**Records**.
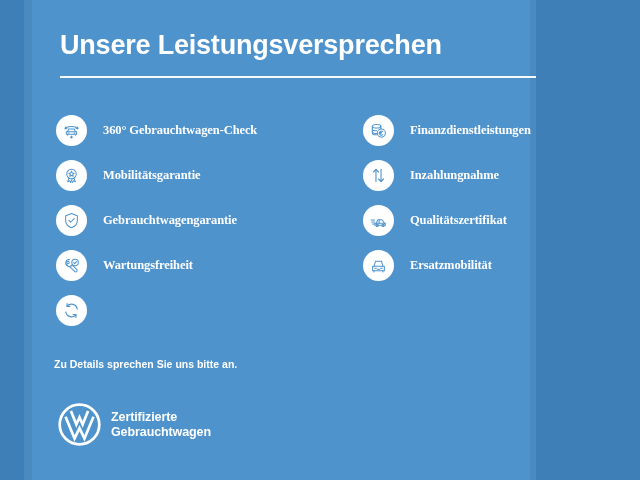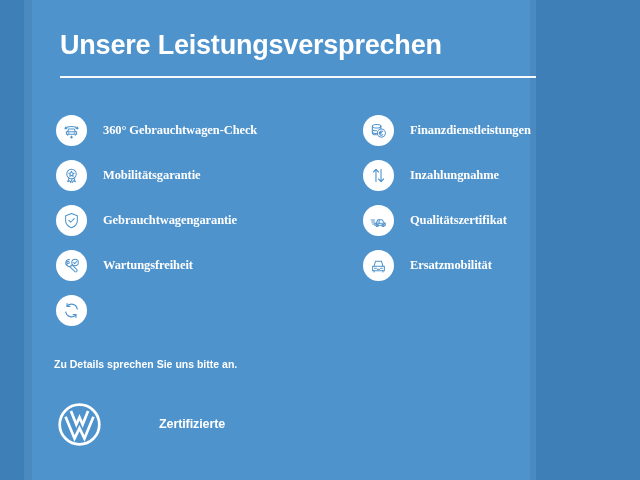--- a/index.html
+++ b/index.html
@@ -114,7 +114,6 @@
     top: 402px;
     display: flex;
     align-items: center;
-    gap: 48px;
   }
   #vw-logo {
     width: 45px;

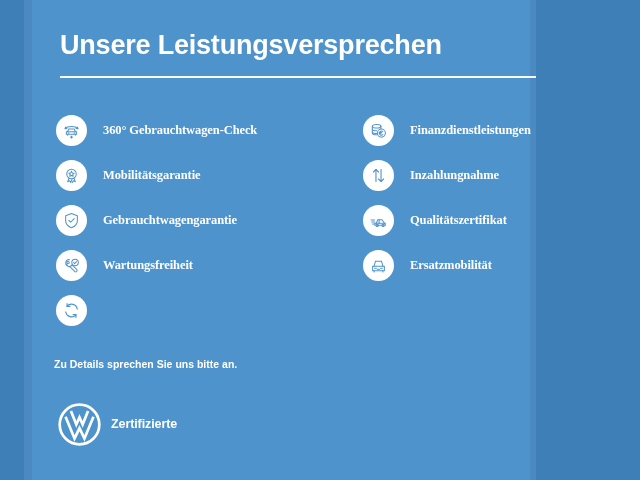--- a/index.html
+++ b/index.html
@@ -279,6 +279,7 @@
     </svg>
     <div id="brand-text">
       <span>Zertifizierte</span>
+      <span>Gebrauchtwagen</span>
     </div>
   </div>
 

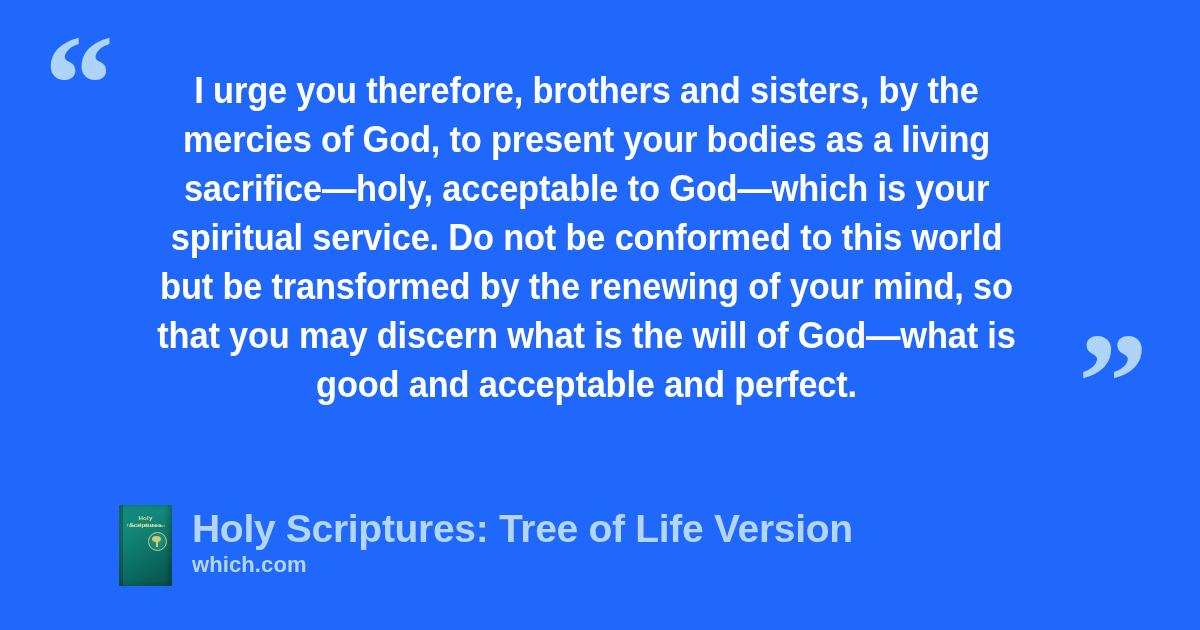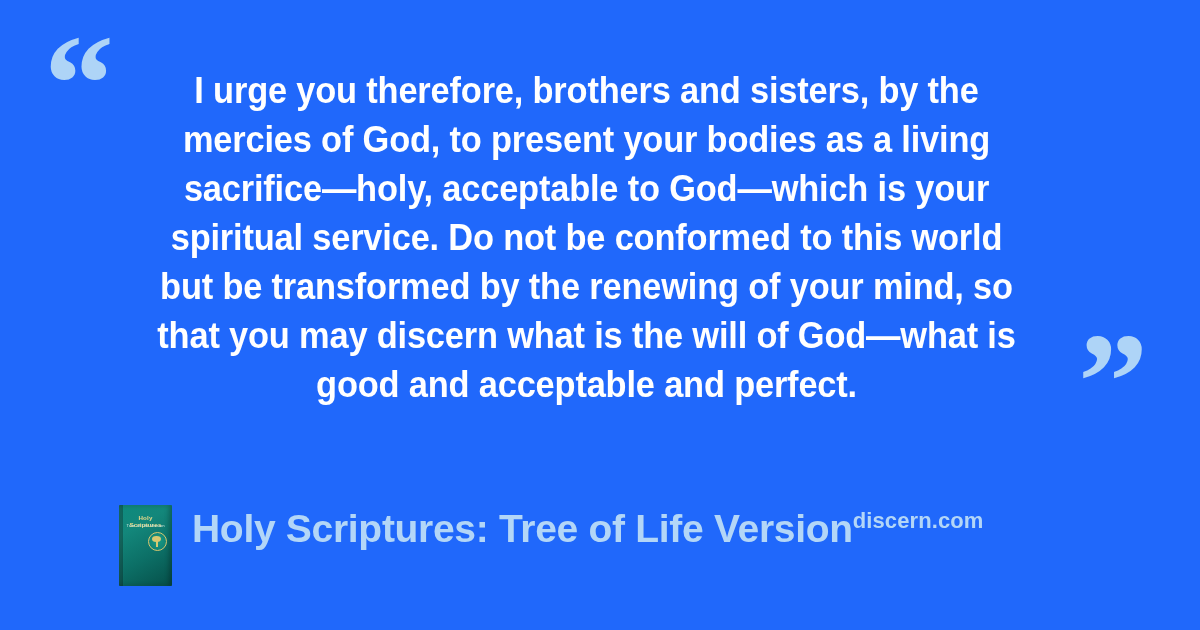--- a/index.html
+++ b/index.html
@@ -148,7 +148,7 @@
 
   .footer-text {
     display: flex;
-    flex-direction: row;
+    flex-direction: column;
     padding-top: 2px;
   }
   .resource-title {

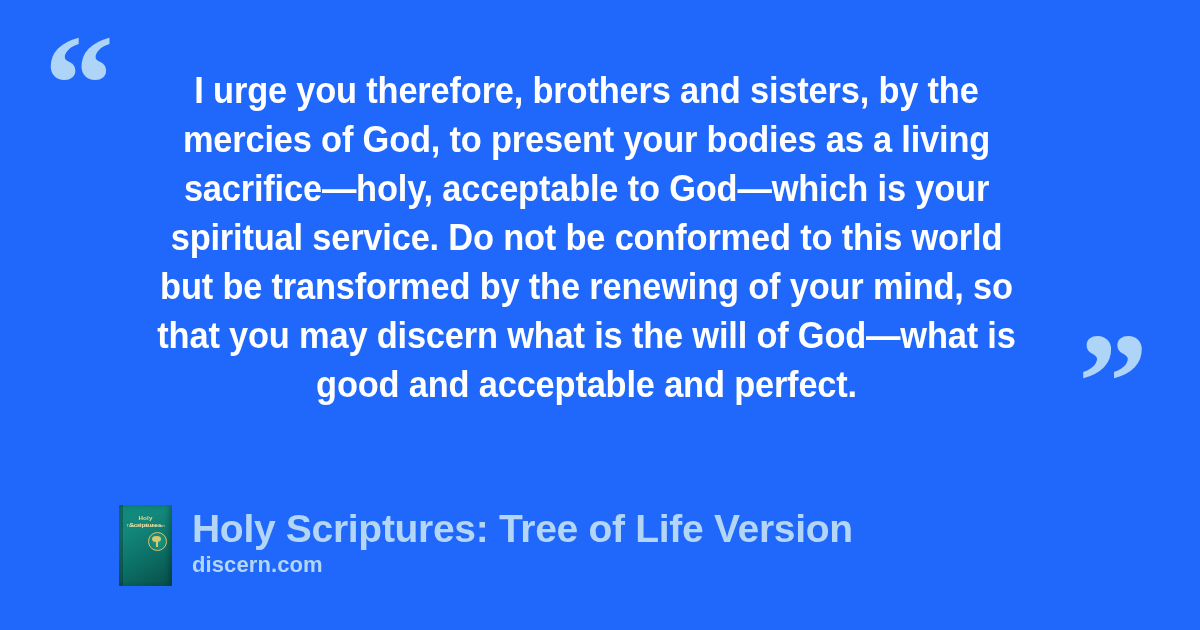--- a/index.html
+++ b/index.html
@@ -202,7 +202,7 @@
 
     <div class="footer-text">
       <div class="resource-title">Holy Scriptures: Tree of Life Version</div>
-      <div class="resource-url">discern.com</div>
+      <div class="resource-url">which.com</div>
     </div>
 
   </div>

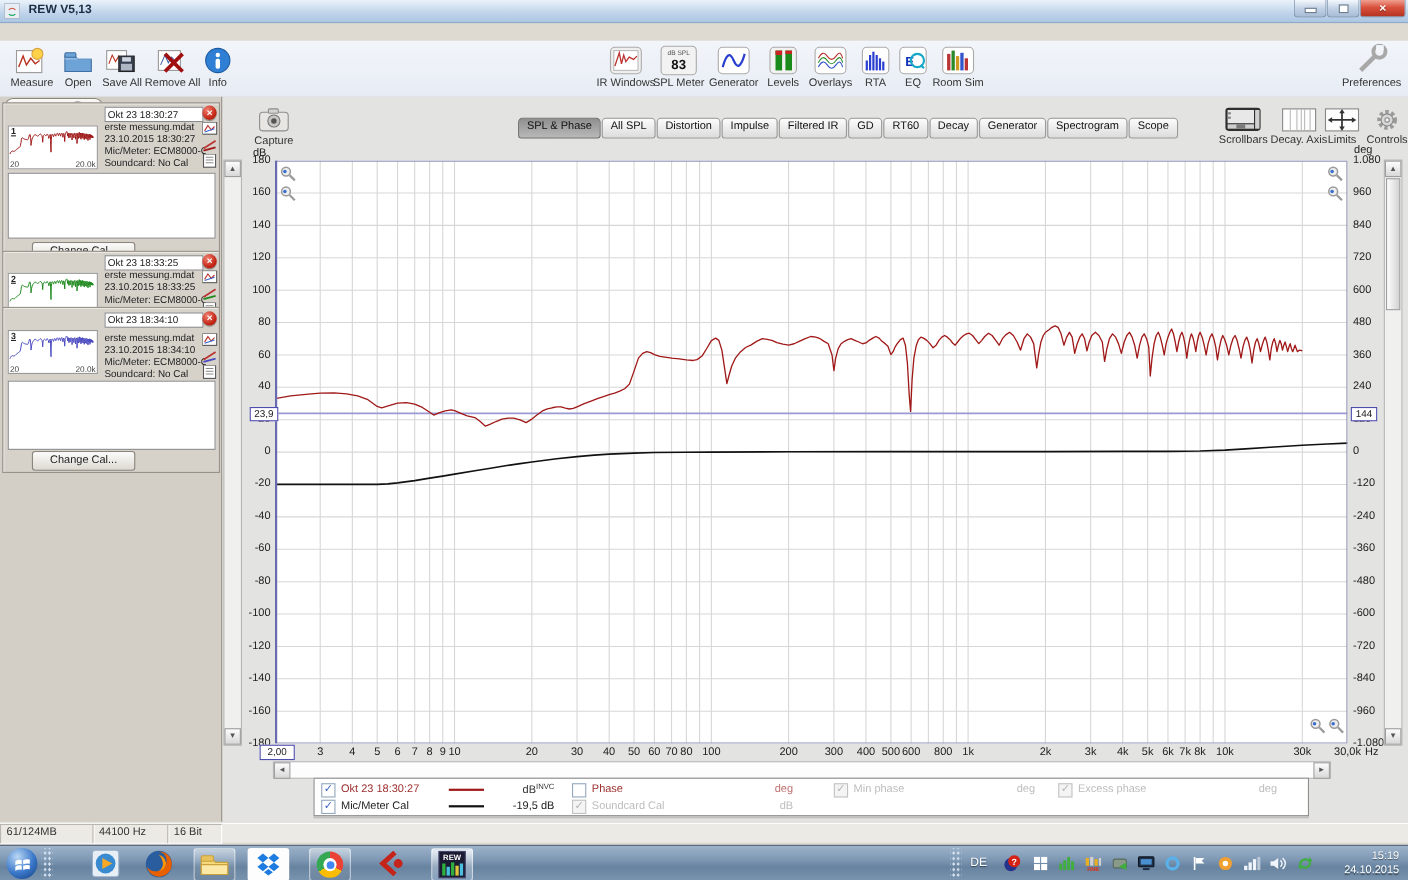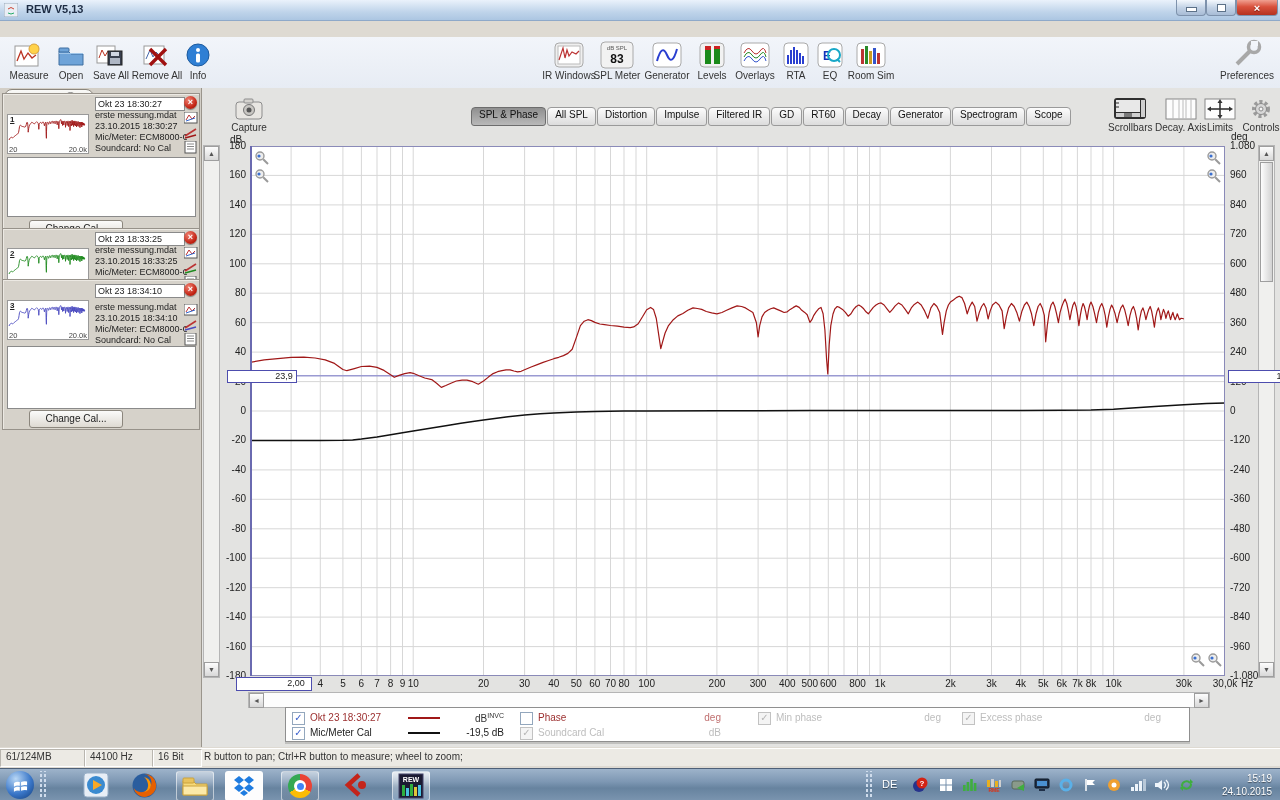--- a/index.html
+++ b/index.html
@@ -69,7 +69,7 @@
   .tickL{position:absolute;width:30px;text-align:right;font-size:10px;color:#222;}
   .tickR{position:absolute;width:34px;text-align:left;font-size:10px;color:#222;}
   .tickB{position:absolute;width:34px;text-align:center;font-size:10px;color:#222;}
-  .cursorbox{position:absolute;border:1px solid #4d4dae;background:#fff;font-size:9px;color:#222;text-align:center;padding-left:44px;}
+  .cursorbox{position:absolute;border:1px solid #4d4dae;background:#fff;font-size:9px;color:#222;text-align:center;}
   .mag{position:absolute;width:16px;height:16px;}
   
   #legend{position:absolute;left:285px;top:707px;width:903px;height:33px;background:#fff;border:1px solid #8f8f8f;box-shadow:0 2px 0 rgba(0,0,0,.15);font-size:10px;}

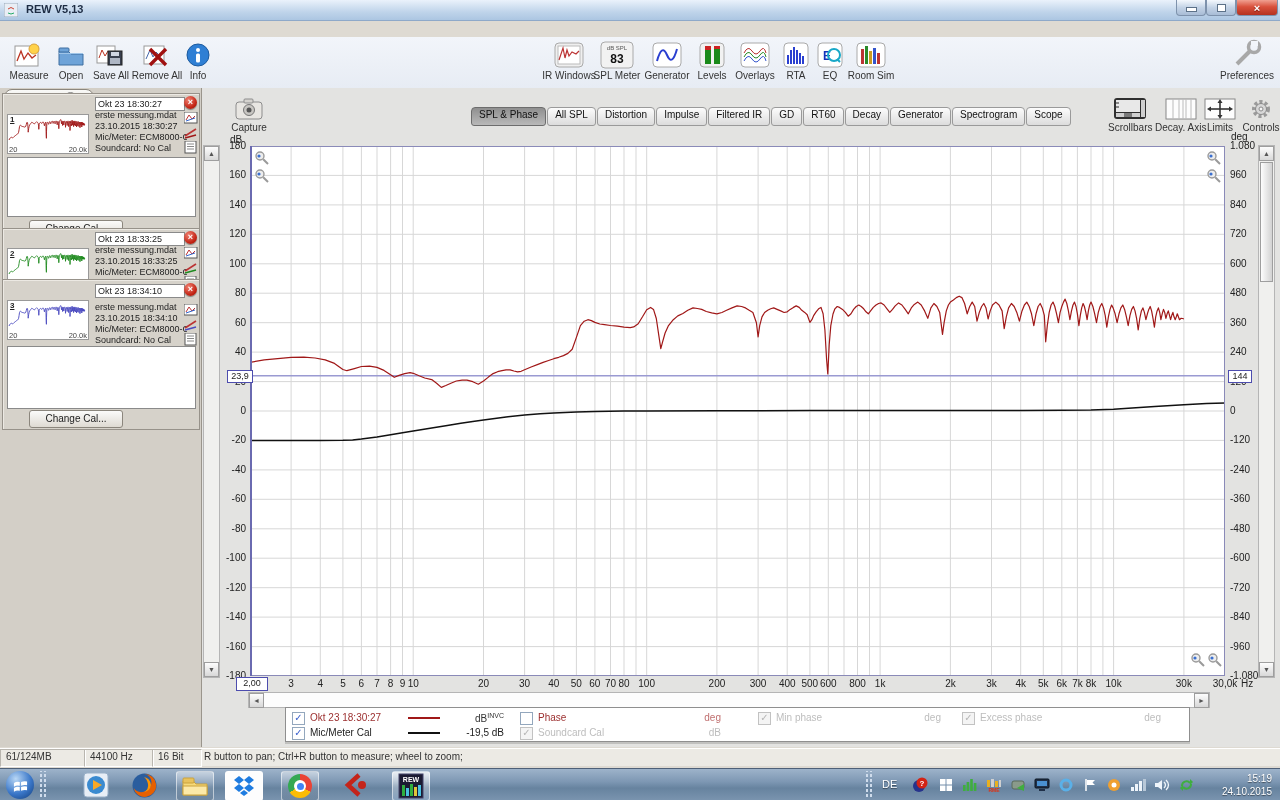--- a/index.html
+++ b/index.html
@@ -700,7 +700,6 @@
     <span class="scell" style="left:0;width:74px">61/124MB</span>
     <span class="scell" style="left:84px;width:58px">44100 Hz</span>
     <span class="scell" style="left:152px;width:38px">16 Bit</span>
-    <span class="scell" style="left:198px;width:1070px;border-color:transparent">R button to pan; Ctrl+R button to measure; wheel to zoom;</span>
   </div>
 
   <div id="taskbar">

**Problem to solve**.
Among the entries above, which lines include "title"? List them all.

**Result for this task**.
   .resource-title {
       <div class="resource-title">Holy Scriptures: Tree of Life Version</div>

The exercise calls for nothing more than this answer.